I have a vector list of data frames I generated from a normal data frame as follows. Gene expression contains columns identifying each observation's cell line, gene, chromosomal region, and expression level -- multiple genes may belong to a specific chromosomal region and I want to compare expression in one chromosomal region against all others.

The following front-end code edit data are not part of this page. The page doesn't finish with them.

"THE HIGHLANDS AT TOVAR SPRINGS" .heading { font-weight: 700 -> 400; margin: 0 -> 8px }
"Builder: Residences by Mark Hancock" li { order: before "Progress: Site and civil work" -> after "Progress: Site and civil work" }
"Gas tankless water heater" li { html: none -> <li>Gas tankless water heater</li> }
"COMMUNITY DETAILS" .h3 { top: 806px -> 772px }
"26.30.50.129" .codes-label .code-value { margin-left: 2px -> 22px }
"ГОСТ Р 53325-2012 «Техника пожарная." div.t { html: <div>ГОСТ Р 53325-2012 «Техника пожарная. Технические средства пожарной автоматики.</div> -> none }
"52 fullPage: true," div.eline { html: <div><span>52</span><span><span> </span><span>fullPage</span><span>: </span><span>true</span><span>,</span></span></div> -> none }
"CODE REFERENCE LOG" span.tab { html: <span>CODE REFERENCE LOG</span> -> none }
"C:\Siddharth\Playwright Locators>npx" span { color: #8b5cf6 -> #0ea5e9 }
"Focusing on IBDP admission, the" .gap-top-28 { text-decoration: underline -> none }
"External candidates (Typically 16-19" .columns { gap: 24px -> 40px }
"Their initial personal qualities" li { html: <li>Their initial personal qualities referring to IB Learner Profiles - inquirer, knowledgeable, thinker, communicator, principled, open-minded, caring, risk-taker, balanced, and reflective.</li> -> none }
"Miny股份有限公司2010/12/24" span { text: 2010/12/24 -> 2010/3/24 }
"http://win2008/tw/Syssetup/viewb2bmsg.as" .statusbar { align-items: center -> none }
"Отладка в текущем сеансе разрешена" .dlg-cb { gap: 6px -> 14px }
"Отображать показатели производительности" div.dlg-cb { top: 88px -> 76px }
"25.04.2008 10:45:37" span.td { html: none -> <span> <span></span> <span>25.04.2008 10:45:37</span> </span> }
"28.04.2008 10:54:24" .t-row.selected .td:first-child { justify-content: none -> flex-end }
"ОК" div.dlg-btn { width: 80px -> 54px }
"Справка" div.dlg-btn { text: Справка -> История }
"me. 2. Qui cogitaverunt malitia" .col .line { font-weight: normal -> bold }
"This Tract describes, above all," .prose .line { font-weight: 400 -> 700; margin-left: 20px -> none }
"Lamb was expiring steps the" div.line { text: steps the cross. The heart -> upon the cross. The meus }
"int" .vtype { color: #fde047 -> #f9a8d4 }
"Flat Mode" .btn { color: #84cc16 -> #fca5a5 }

It looks something like this:
gene region cell_line expression
A X Joe 1
B X Joe 2
C Y Joe 2
D Z Joe 3
E Z Joe 0
A X Claire 2
B X Claire 1
C Y Claire 3
D Z Claire 3
E Z Claire 1
I split it based on cell line.
gene_expression_groups <- gene_expression %>%
group_by(cell_line) %>%
group_split()
Next, I try to get the mean expression of all chromosomal regions other than that in the one in question for all regions via
for (i in seq_along(gene_expression_groups)){
gene_expression_groups[[i]] <- as_tibble(gene_expression_groups[[i]]) %>%
group_by(chromosomal_region) %>%
group_modify(~anti_join(gene_expression_groups[[i]], .) %>%
summarize(muG = mean(expression),
sigma2G = var(expression),
NG = n()))
}
Ideally the end product would be a new vector list, where each split group now looks like so.
region cell_line mean_other standard_deviation_other
X Joe 1.67 some number
Y Joe 1.5 some number
Z Joe 1.67 some number
Unfortunately, this code only results in "Error: can't convert from <grouped_df< to <tbl_df< due to loss of precision" and I'm lost as to what to do. Any help would be appreciated!